3 types of product defects that lead to personal injury



When you think of a personal injury claim, car accidents and falls may first come to mind. However, personal injury claims are not limited to motor vehicle accidents and premises liability – they also include harm you have received from a defective product you used at home or at work, known as products liability. The causes of the defect may be from the product’s design, manufacturing or marketing.

1. Design

Before the product became a tangible object, it was just a design. A dangerous, poor-quality or improperly tested design can lead to an unsafe product. In this case, because the design is flawed, all the products are likely to cause harm. However, just because a product is harmful does not mean it is defective. Some objects, such as tools, require a degree of danger to do their jobs.

2. Manufacturing

Sometimes the design is not at fault, but the manufacturer introduces a dangerous mistake in the construction process, even if the error was unintentional.
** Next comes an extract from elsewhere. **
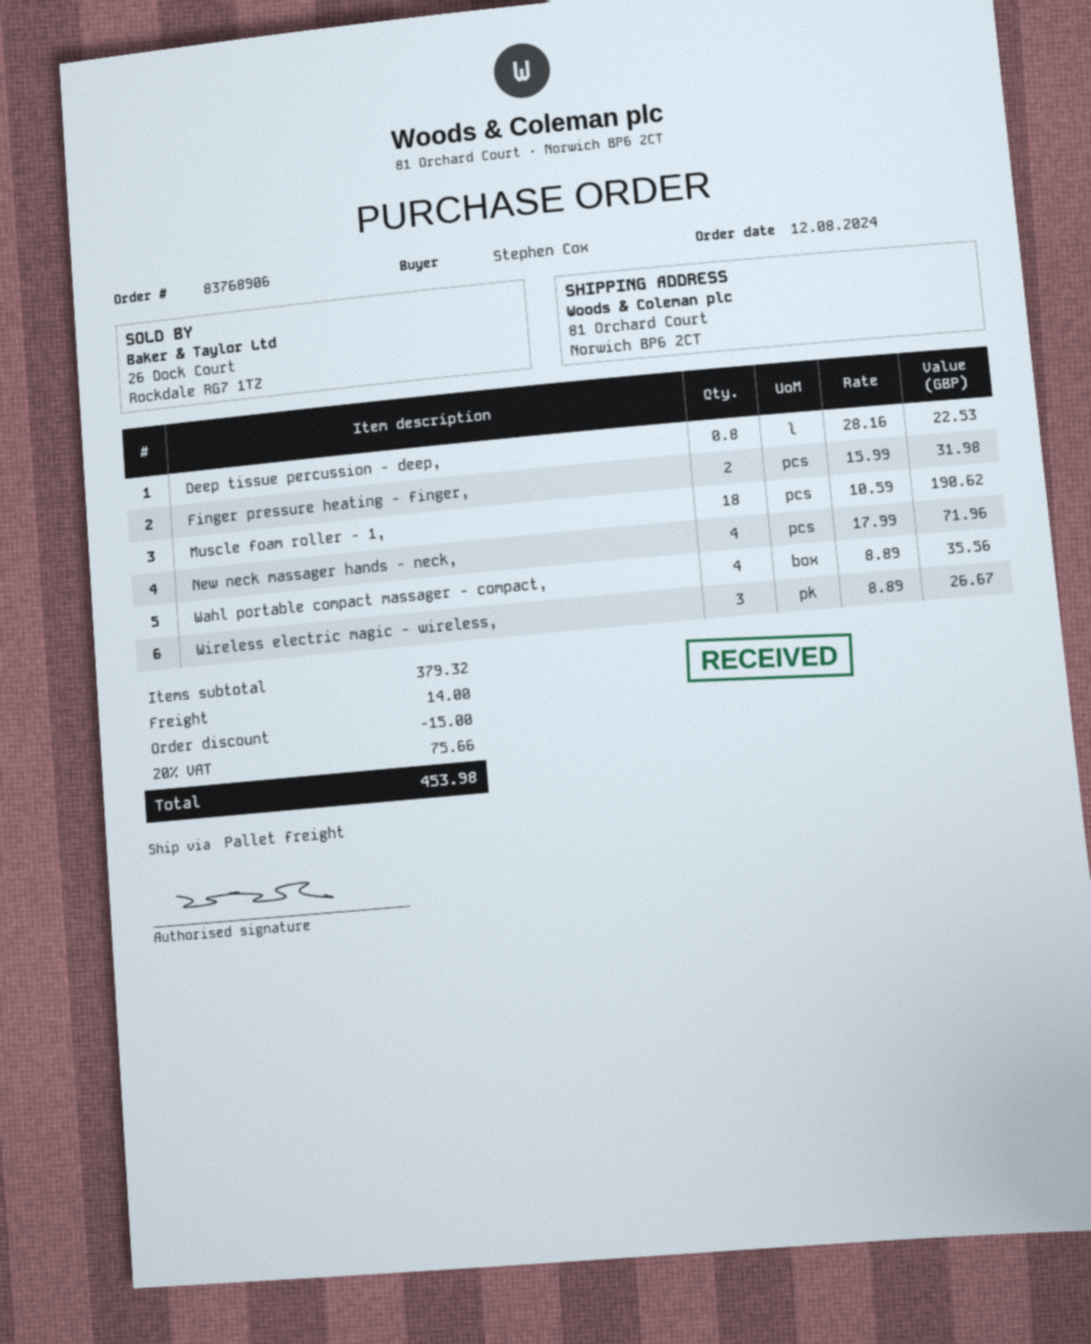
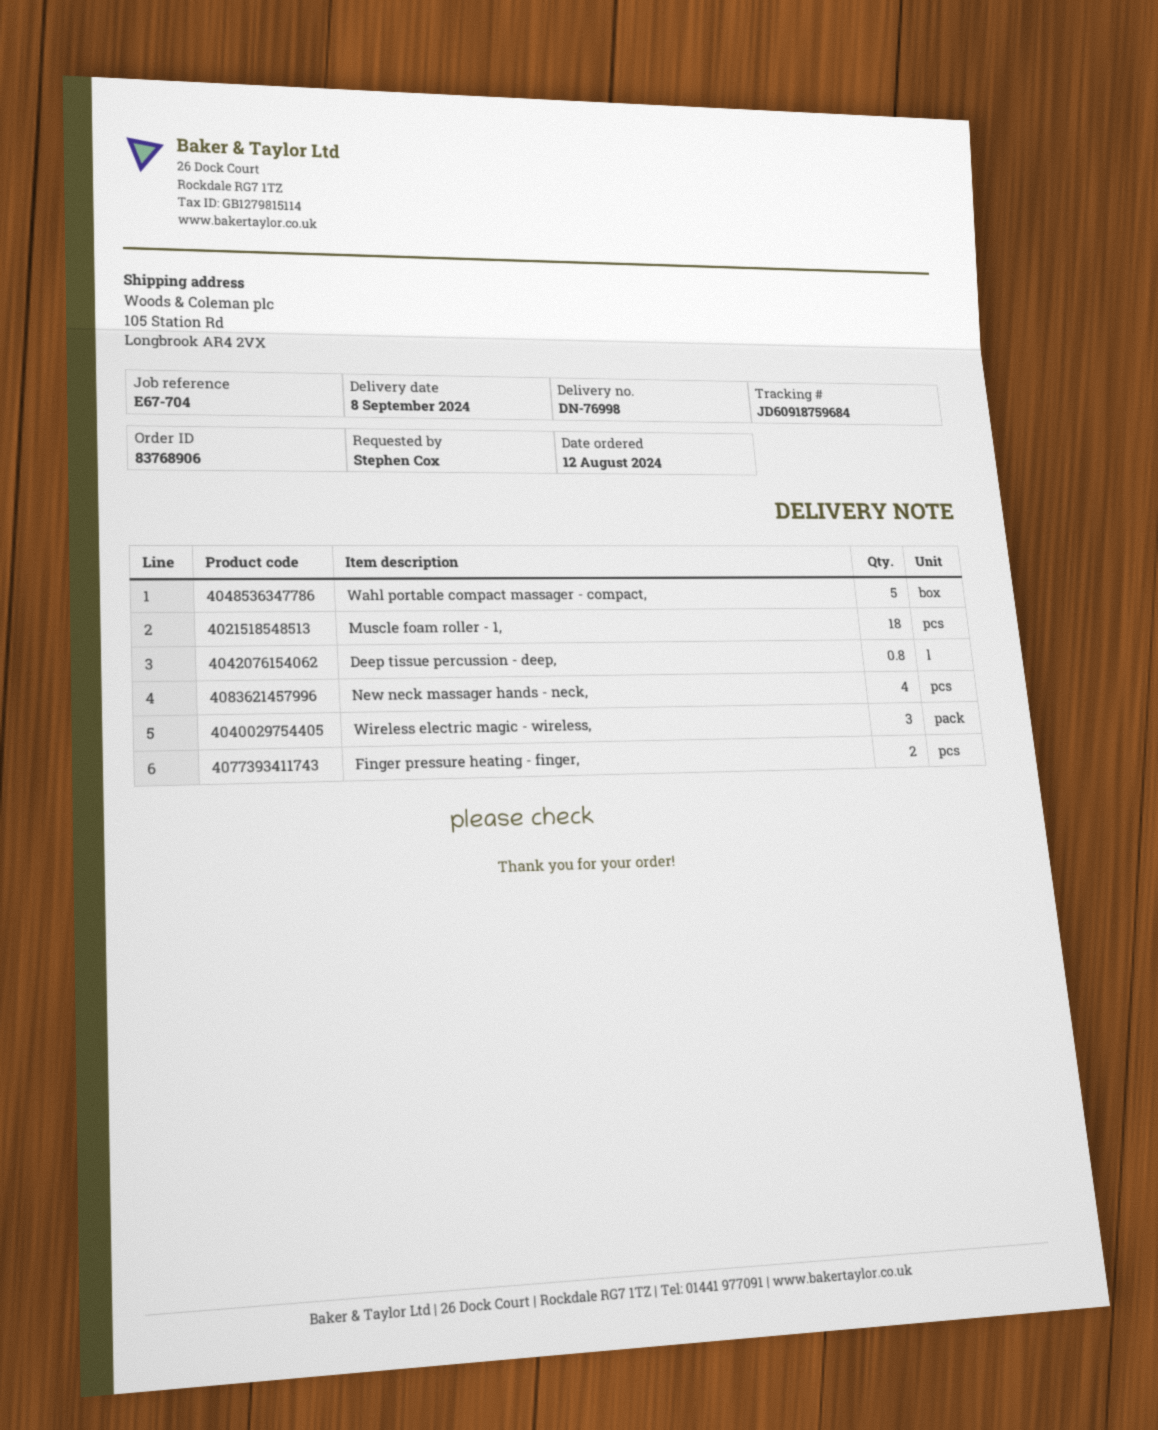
ship to: 81 Orchard Court, Norwich BP6 2CT -> 105 Station Rd, Longbrook AR4 2VX
Wahl portable compact massager - compact,: 4 -> 5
Examples of such mistakes include:

  • Using low-quality materials
  • Putting the product together carelessly or incorrectly
  • Accidentally contaminating the product
  • Not meeting quality assurance guidelines

Usually the manufacturing error only affects some of the products, not all. This type of error is the least common and the most difficult to prove. It applies to both the manufacturers of the individual parts and to those who assembled the final product.

3. Marketing

Contrary to the name’s suggestion, this does not refer to false advertising or unethical marketing practices. Rather, it concerns unclear instructions or missing warning labels on the product that would help the consumer use it properly and safely to avoid injury. This type is an example of negligence and requires thoroughly examined proof of fault.

Product liability claims

You can still qualify to file a claim even if the product comes from a top-notch company that usually creates or supplies superior goods. Personal injury from a defective product is considered a strict liability, meaning that even if the designer, manufacturer or retailer showed the utmost care, the responsible party is still liable for any defects. The accountability holds true even if you did not buy the product but borrowed it or received it as a gift.

Because it may be difficult to determine whether or not you have a lawsuit, you may benefit from consulting a personal injury attorney. An experienced lawyer may know how to approach your case and get you sufficient financial compensation to pay for the consequences of your injury.